From mboxrd@z Thu Jan  1 00:00:00 1970
From: Eric Dumazet <eric.dumazet@gmail.com>
Subject: Re: [PATCH v2 net-next 2/2] tcp: reduce cpu usage when SO_SNDBUF is
 set
Date: Wed, 22 Jun 2016 10:34:14 -0700
Message-ID: <1466616854.6850.69.camel@edumazet-glaptop3.roam.corp.google.com>
References: <cover.1466608332.git.jbaron@akamai.com>
	 <c873de17bfcf341eafda5ee7762c3f2c26579ff1.1466608332.git.jbaron@akamai.com>
Mime-Version: 1.0
Content-Type: text/plain; charset="UTF-8"
Content-Transfer-Encoding: 7bit
Cc: davem@davemloft.net, netdev@vger.kernel.org
To: Jason Baron <jbaron@akamai.com>
Return-path: <netdev-owner@vger.kernel.org>
Received: from mail-pa0-f66.google.com ([209.85.220.66]:33862 "EHLO
	mail-pa0-f66.google.com" rhost-flags-OK-OK-OK-OK) by vger.kernel.org
	with ESMTP id S1751415AbcFVReR (ORCPT
	<rfc822;netdev@vger.kernel.org>); Wed, 22 Jun 2016 13:34:17 -0400
Received: by mail-pa0-f66.google.com with SMTP id us13so4424791pab.1
        for <netdev@vger.kernel.org>; Wed, 22 Jun 2016 10:34:16 -0700 (PDT)
In-Reply-To: <c873de17bfcf341eafda5ee7762c3f2c26579ff1.1466608332.git.jbaron@akamai.com>
Sender: netdev-owner@vger.kernel.org
List-ID: <netdev.vger.kernel.org>

On Wed, 2016-06-22 at 11:32 -0400, Jason Baron wrote:
> From: Jason Baron <jbaron@akamai.com>
> 
> When SO_SNDBUF is set and we are under tcp memory pressure, the effective
> write buffer space can be much lower than what was set using SO_SNDBUF. For
> example, we may have set the buffer to 100kb, but we may only be able to
> write 10kb. In this scenario poll()/select()/epoll(), are going to
> continuously return POLLOUT, followed by -EAGAIN from write(), and thus
> result in a tight loop. Note that epoll in edge-triggered does not have
> this issue since it only triggers once data has been ack'd.
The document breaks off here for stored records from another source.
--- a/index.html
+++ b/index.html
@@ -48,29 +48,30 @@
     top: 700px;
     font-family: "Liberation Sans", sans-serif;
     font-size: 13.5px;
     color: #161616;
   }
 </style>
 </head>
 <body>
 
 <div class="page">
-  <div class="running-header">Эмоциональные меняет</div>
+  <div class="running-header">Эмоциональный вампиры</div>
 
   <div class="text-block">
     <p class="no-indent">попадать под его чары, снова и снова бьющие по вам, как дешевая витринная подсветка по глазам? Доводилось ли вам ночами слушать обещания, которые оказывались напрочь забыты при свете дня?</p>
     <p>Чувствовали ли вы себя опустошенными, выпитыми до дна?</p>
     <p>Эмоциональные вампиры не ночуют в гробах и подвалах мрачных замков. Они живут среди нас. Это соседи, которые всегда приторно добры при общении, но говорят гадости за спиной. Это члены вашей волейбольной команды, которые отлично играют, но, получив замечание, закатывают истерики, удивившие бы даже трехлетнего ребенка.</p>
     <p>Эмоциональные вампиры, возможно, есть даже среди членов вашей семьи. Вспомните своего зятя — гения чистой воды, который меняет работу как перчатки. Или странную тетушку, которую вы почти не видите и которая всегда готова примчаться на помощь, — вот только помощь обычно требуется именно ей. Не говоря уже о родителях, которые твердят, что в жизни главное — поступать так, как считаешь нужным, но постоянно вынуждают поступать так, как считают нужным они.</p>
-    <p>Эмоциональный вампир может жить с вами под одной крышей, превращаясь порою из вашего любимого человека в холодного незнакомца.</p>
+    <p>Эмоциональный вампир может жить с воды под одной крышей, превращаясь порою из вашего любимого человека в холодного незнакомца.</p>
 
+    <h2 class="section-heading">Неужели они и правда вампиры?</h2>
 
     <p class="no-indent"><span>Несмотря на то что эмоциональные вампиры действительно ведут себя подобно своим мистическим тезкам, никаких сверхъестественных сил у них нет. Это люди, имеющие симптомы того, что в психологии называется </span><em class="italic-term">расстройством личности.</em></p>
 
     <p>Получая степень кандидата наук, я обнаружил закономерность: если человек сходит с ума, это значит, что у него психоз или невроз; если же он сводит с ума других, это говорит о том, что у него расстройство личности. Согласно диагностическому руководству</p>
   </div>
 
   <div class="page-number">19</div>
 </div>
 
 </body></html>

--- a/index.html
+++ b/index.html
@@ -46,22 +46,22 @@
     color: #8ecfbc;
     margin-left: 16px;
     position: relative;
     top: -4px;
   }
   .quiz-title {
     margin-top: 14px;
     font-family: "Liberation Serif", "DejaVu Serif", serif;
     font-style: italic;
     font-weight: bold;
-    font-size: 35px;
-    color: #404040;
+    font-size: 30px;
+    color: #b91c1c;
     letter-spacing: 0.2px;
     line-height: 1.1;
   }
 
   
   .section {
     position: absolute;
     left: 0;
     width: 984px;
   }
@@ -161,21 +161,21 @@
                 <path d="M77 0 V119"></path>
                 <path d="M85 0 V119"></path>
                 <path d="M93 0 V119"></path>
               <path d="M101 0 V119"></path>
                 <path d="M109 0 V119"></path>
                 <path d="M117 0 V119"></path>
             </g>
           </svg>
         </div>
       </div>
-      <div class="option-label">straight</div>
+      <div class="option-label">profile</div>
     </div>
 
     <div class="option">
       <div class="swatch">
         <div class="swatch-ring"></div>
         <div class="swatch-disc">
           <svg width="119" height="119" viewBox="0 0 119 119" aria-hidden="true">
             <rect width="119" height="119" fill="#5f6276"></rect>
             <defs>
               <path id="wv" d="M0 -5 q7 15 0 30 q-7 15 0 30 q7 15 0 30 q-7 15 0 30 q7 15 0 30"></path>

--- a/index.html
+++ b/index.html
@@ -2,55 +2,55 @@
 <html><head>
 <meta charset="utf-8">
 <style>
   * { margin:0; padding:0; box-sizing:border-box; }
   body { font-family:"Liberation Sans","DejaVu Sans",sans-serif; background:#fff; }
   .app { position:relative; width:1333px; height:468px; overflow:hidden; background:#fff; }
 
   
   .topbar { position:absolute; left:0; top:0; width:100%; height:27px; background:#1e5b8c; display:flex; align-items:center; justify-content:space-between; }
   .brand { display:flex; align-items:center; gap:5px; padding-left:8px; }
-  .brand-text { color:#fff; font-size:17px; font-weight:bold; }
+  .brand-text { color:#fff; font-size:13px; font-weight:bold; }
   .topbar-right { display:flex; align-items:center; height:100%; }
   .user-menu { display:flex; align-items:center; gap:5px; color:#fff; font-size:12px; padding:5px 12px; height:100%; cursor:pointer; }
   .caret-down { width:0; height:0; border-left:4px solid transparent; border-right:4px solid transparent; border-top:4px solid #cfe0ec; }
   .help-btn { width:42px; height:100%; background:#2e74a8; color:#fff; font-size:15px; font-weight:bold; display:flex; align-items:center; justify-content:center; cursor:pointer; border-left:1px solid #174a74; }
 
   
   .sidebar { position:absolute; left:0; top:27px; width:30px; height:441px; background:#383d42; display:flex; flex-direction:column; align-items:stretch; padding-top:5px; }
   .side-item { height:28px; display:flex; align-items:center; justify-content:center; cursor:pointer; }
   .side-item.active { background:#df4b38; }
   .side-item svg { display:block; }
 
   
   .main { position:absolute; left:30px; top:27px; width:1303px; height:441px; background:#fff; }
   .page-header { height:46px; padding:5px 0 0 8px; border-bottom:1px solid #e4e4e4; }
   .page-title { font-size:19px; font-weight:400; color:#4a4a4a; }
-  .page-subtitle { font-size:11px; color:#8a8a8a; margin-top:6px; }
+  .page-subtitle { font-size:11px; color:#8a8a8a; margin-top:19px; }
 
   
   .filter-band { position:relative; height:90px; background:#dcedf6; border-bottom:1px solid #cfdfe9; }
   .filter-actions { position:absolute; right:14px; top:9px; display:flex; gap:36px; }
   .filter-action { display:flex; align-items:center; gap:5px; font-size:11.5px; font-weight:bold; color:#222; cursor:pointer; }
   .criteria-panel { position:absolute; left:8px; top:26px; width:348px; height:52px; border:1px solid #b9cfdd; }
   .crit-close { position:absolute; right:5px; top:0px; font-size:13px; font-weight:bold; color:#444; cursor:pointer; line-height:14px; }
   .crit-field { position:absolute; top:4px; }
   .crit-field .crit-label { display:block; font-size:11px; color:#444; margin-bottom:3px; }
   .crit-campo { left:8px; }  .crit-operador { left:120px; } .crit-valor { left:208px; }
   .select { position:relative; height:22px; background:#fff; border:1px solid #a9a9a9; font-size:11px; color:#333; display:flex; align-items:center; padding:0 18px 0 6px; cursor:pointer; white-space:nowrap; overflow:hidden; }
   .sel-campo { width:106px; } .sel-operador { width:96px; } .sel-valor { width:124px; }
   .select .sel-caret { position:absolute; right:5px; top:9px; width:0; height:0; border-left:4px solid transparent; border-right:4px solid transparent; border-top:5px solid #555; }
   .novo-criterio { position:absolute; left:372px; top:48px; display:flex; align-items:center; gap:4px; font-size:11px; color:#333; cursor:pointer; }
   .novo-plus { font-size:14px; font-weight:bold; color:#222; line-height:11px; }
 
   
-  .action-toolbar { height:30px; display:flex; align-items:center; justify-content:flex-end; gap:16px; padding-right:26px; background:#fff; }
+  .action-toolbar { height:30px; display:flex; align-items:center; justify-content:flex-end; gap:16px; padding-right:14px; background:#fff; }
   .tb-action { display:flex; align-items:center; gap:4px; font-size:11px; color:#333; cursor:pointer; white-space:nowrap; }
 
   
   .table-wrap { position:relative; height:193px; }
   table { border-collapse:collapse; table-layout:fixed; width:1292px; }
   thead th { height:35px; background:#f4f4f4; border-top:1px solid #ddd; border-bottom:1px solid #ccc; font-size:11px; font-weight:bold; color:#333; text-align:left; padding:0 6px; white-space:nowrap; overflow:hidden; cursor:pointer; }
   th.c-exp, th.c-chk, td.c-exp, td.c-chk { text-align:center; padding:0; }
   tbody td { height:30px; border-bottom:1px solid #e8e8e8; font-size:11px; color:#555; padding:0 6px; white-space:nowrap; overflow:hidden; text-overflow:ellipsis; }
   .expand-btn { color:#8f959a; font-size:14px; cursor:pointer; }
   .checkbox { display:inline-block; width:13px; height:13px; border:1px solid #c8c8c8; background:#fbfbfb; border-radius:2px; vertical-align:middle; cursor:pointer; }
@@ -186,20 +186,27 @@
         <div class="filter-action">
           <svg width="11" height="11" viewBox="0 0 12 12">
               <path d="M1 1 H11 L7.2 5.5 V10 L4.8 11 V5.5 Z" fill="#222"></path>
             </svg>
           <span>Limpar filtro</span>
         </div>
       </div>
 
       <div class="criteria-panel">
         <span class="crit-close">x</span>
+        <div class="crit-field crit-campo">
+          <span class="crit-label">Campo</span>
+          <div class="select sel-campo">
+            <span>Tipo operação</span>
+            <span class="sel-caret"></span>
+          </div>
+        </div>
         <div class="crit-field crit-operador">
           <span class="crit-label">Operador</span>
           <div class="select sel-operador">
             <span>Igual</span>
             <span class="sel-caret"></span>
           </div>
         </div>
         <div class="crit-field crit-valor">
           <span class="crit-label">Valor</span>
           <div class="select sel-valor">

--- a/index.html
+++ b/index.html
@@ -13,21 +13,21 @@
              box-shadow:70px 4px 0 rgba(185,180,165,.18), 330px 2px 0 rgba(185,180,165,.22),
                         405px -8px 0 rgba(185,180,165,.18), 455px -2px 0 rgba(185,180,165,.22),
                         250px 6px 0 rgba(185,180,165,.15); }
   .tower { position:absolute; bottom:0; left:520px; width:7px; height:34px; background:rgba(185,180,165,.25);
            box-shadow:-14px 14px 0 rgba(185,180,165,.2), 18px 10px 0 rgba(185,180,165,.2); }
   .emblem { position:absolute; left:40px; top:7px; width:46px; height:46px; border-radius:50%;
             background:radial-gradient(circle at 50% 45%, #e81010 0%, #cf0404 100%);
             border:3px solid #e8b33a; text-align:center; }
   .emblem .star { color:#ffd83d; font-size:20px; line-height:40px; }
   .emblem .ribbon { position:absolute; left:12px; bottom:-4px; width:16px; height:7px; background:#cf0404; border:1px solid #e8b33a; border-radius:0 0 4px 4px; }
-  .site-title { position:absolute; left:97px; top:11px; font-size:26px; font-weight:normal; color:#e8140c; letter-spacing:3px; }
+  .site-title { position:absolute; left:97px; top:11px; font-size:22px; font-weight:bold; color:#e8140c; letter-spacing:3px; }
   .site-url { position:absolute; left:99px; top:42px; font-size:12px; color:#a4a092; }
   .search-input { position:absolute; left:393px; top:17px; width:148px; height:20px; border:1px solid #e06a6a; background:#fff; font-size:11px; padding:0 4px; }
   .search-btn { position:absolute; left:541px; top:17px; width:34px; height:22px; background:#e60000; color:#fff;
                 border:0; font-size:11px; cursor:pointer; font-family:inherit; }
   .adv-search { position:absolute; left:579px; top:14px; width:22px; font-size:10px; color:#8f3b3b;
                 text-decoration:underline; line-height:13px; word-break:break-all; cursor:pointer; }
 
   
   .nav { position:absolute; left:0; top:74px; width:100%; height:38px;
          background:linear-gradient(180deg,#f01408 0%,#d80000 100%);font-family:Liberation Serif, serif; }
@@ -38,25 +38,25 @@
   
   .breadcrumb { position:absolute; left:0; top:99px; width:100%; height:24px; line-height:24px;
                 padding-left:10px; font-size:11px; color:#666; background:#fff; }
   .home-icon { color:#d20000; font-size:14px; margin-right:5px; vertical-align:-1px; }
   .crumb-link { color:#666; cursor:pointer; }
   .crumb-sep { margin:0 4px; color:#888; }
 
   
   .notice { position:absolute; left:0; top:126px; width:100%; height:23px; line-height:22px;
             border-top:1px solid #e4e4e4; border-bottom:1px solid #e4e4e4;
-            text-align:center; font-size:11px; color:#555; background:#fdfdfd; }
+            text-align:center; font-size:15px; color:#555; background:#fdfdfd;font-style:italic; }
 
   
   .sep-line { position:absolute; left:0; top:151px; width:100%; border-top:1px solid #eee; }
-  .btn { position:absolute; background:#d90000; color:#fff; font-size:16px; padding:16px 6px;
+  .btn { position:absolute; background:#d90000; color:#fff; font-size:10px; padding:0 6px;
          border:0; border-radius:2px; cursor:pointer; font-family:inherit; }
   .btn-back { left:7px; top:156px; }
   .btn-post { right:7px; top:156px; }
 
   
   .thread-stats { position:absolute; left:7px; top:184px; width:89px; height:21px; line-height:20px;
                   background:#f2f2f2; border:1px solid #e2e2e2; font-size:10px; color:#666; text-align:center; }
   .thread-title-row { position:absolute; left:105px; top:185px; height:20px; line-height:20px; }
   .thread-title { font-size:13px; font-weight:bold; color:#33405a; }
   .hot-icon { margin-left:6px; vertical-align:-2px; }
There is no
> issue here when SO_SNDBUF is not set, since the tcp layer will auto tune
> the sk->sndbuf.


Still, generating one POLLOUT event per incoming ACK will not please
epoll() users in edge-trigger mode.

Host is under global memory pressure, so we probably want to drain
socket queues _and_ reduce cpu pressure.

Strategy to insure all sockets converge to small amounts ASAP is simply
the best answer.

Letting big SO_SNDBUF offenders hog memory while their queue is big
is not going to help sockets who can not get ACK
(elephants get more ACK than mice, so they have more chance to succeed
their new allocations)

Your patch adds lot of complexity logic in tcp_sendmsg() and
tcp_sendpage().


I would prefer a simpler patch like :


 net/ipv4/tcp.c |   26 +++++++++++++++++++++++---
 1 file changed, 23 insertions(+), 3 deletions(-)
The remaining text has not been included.